## Task goal:
Below are records; copy every line among them that contains the word "serif".

** Opening Dataset excerpts block **

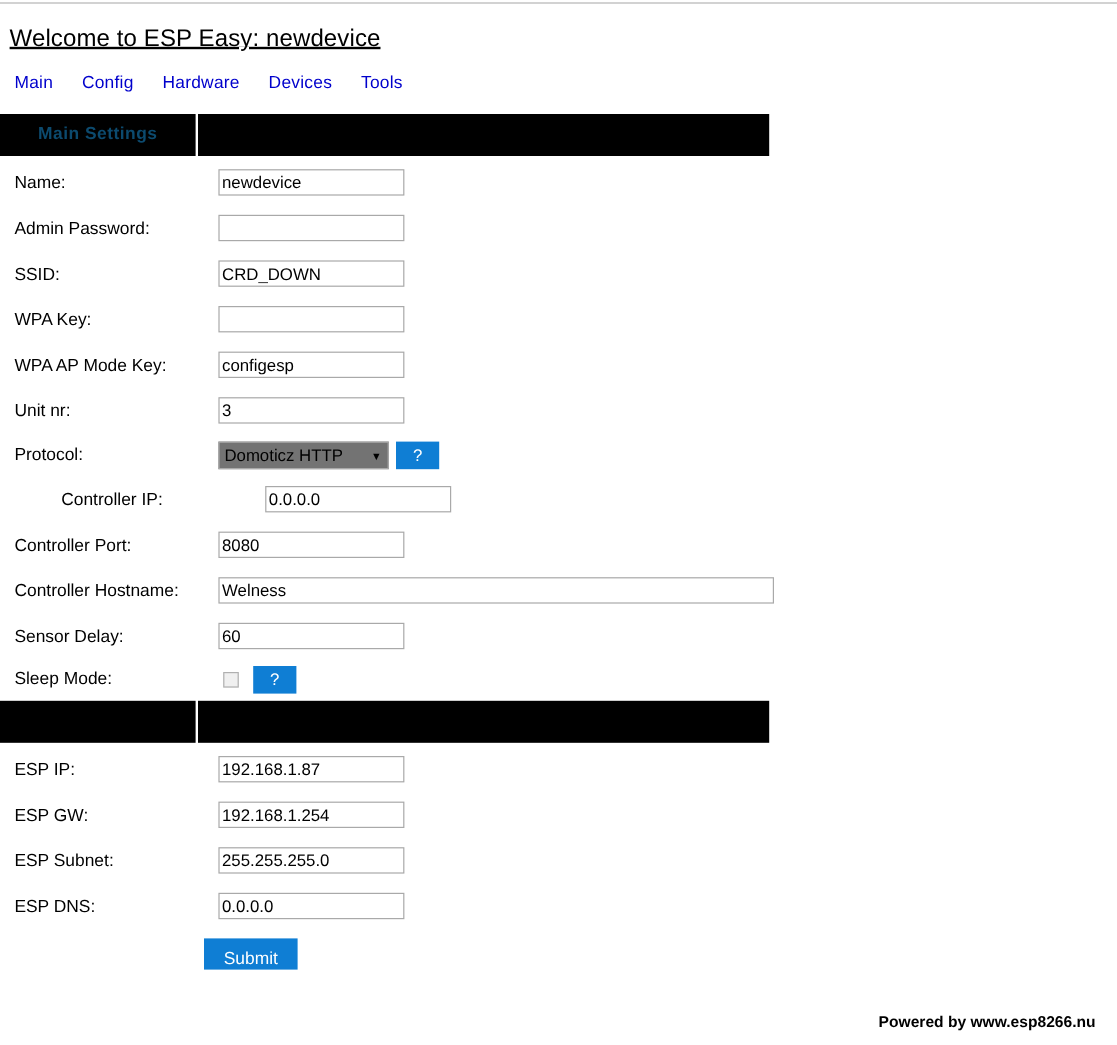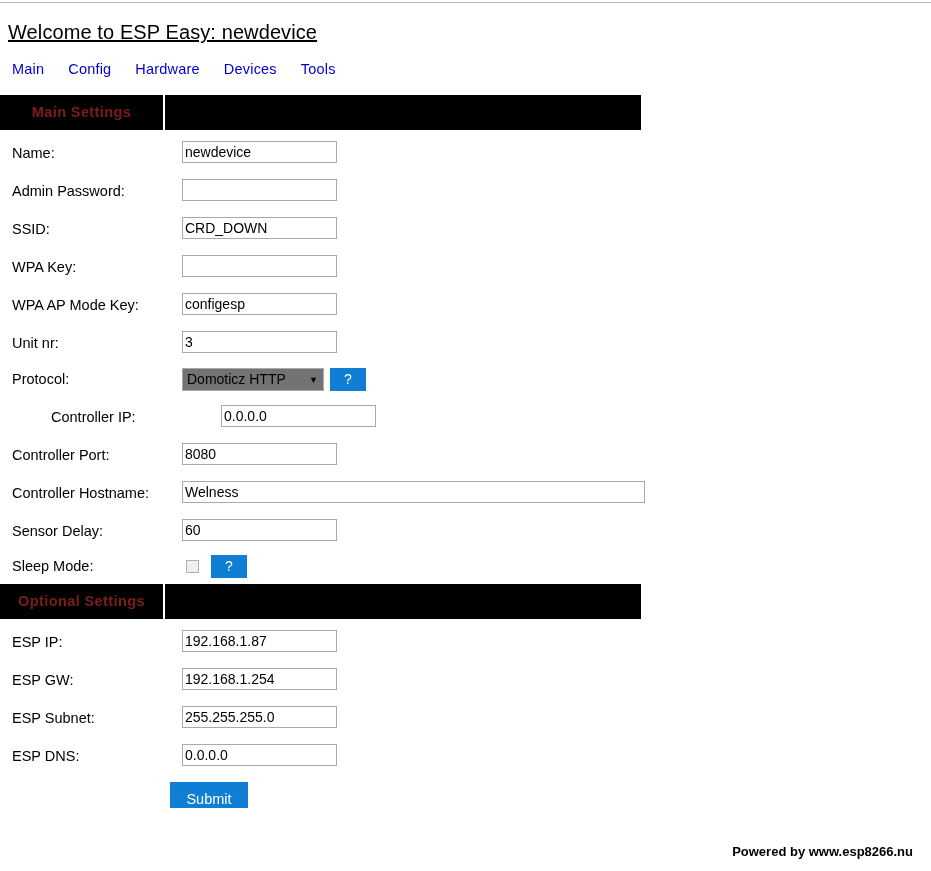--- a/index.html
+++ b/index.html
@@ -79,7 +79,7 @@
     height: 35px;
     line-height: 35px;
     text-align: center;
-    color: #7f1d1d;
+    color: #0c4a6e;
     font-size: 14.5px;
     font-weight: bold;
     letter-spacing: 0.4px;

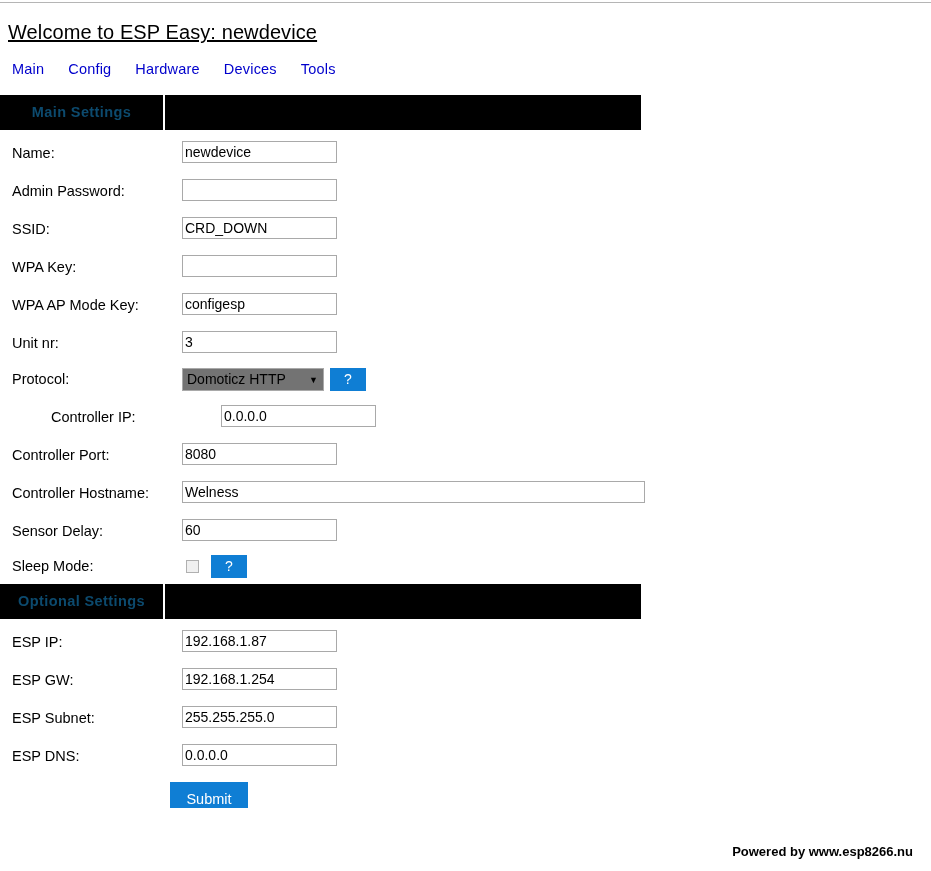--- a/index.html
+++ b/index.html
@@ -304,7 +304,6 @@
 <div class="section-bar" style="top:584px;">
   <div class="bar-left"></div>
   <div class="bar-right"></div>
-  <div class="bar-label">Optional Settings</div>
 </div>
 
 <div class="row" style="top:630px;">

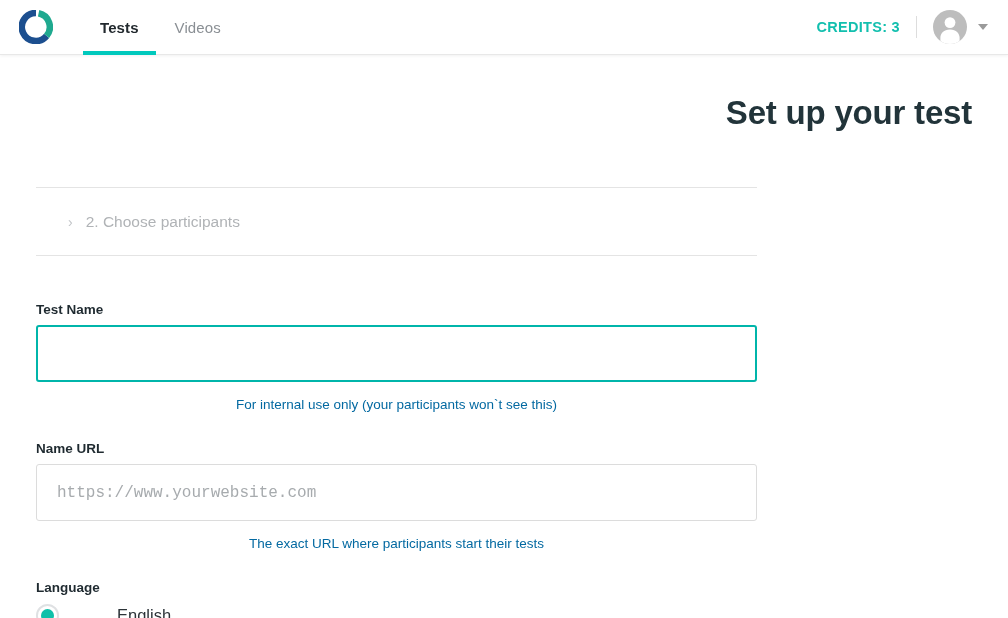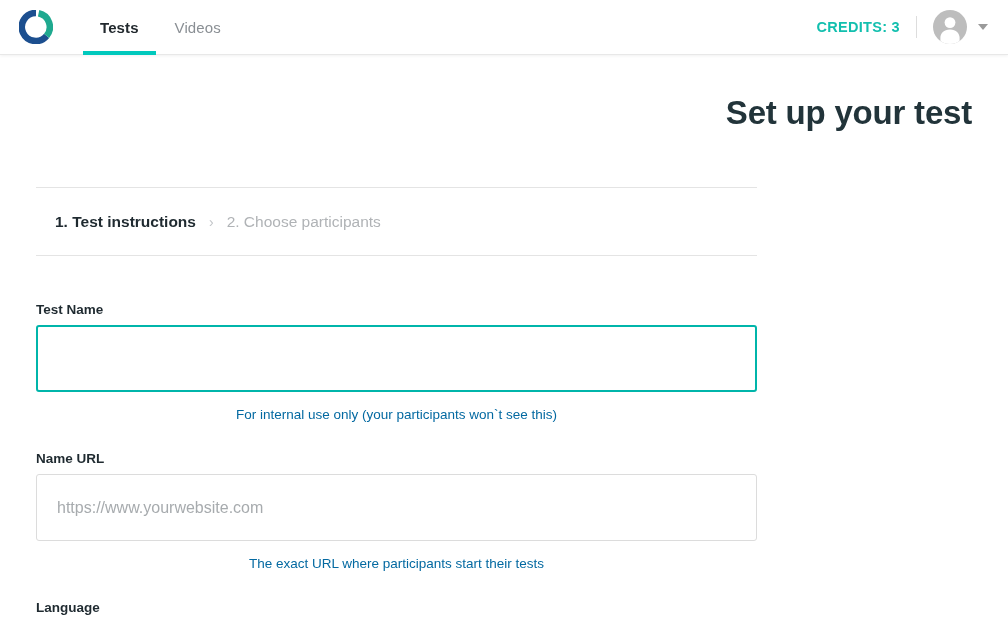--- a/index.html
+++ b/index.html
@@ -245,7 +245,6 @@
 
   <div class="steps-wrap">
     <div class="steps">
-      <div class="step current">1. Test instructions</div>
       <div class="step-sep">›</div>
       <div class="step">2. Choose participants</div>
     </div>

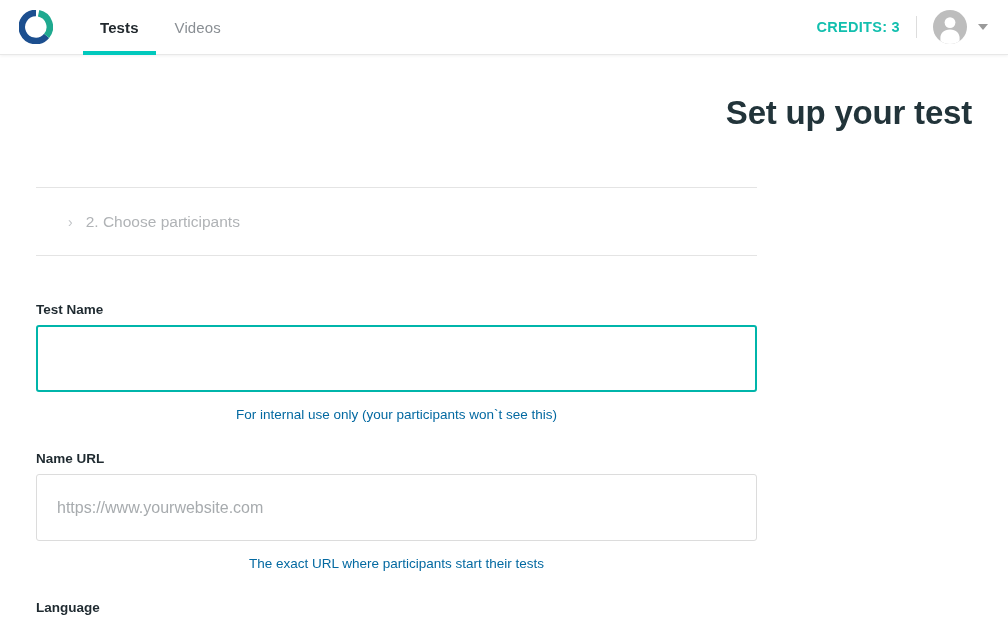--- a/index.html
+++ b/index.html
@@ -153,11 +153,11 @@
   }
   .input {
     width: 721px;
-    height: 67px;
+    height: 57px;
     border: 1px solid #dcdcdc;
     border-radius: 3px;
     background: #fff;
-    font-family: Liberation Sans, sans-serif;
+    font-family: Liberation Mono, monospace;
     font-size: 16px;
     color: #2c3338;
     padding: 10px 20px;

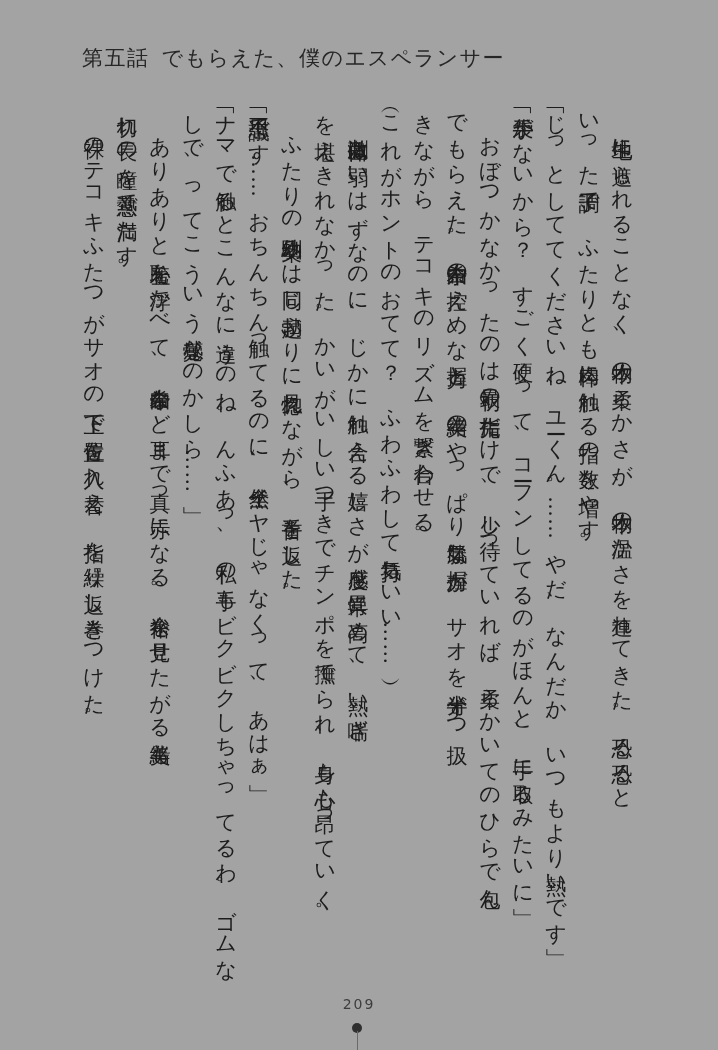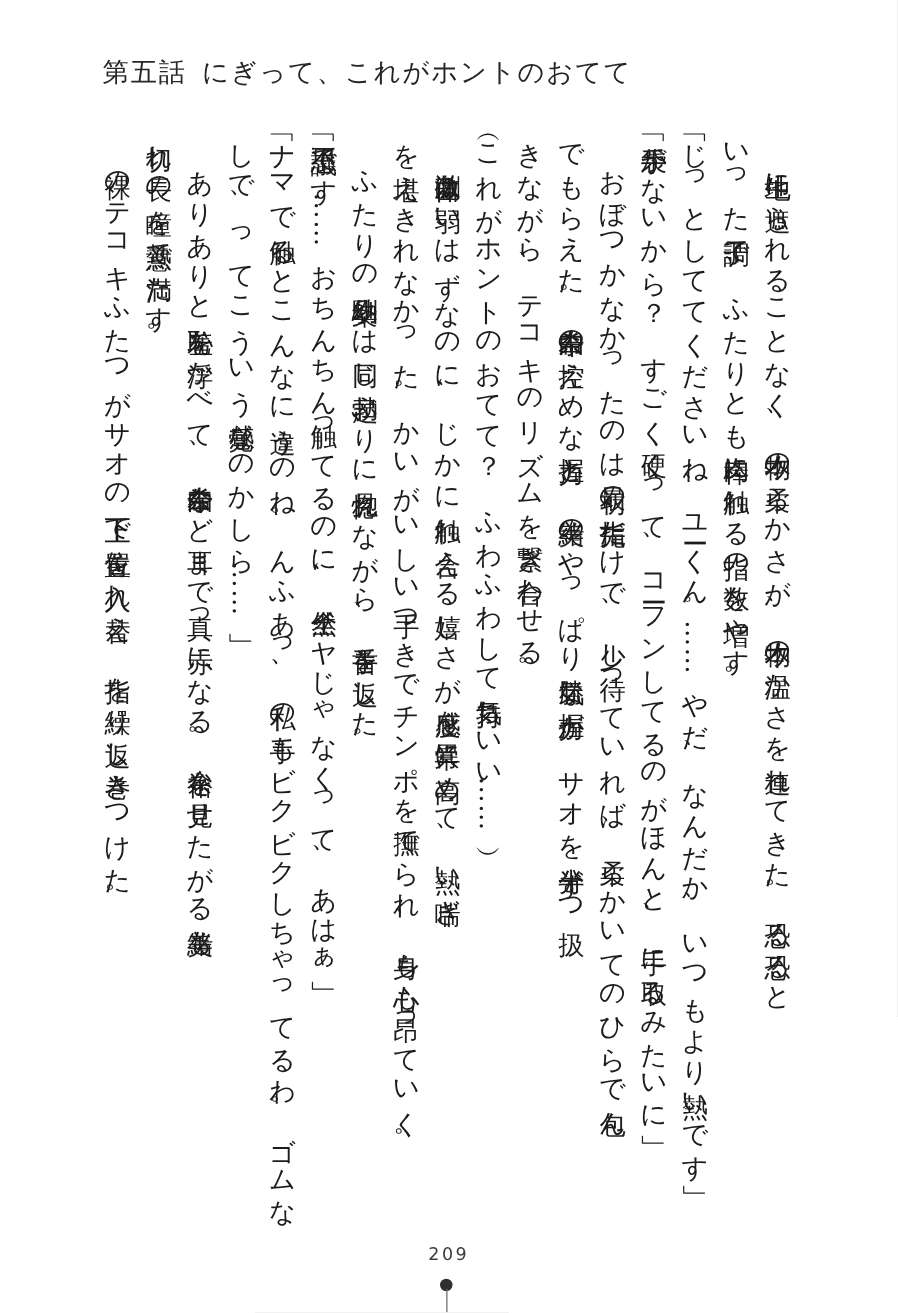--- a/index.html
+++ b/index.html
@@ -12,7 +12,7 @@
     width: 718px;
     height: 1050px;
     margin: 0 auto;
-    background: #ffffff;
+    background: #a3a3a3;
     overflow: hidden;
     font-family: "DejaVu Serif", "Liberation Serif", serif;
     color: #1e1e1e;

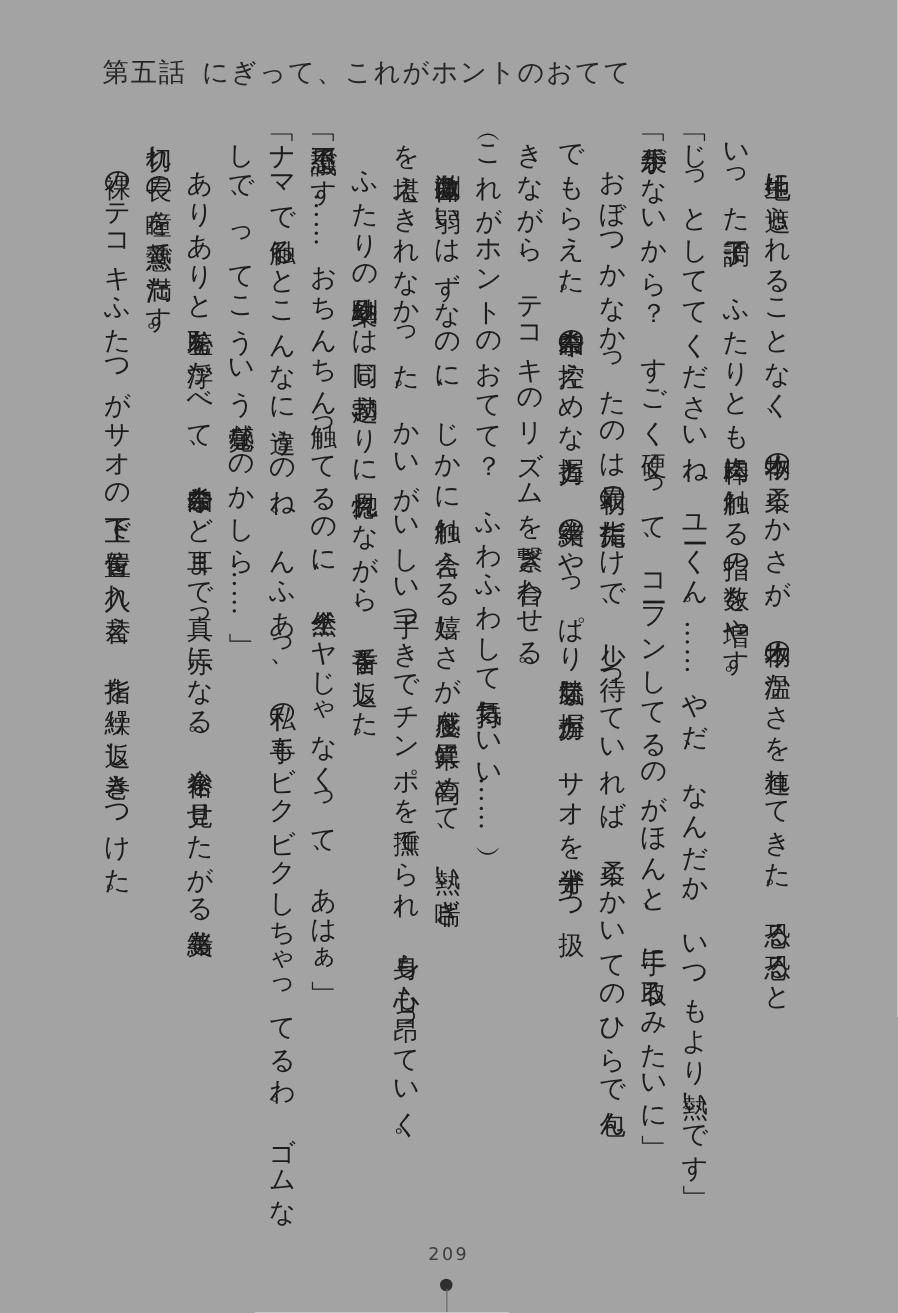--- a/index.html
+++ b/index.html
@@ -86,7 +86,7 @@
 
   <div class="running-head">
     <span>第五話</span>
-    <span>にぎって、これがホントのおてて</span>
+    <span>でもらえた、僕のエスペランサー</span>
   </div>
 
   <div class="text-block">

** Closing Dataset excerpts block **

## Answer box:
-    font-family: Liberation Sans, sans-serif;
     font-family: "DejaVu Serif", "Liberation Serif", serif;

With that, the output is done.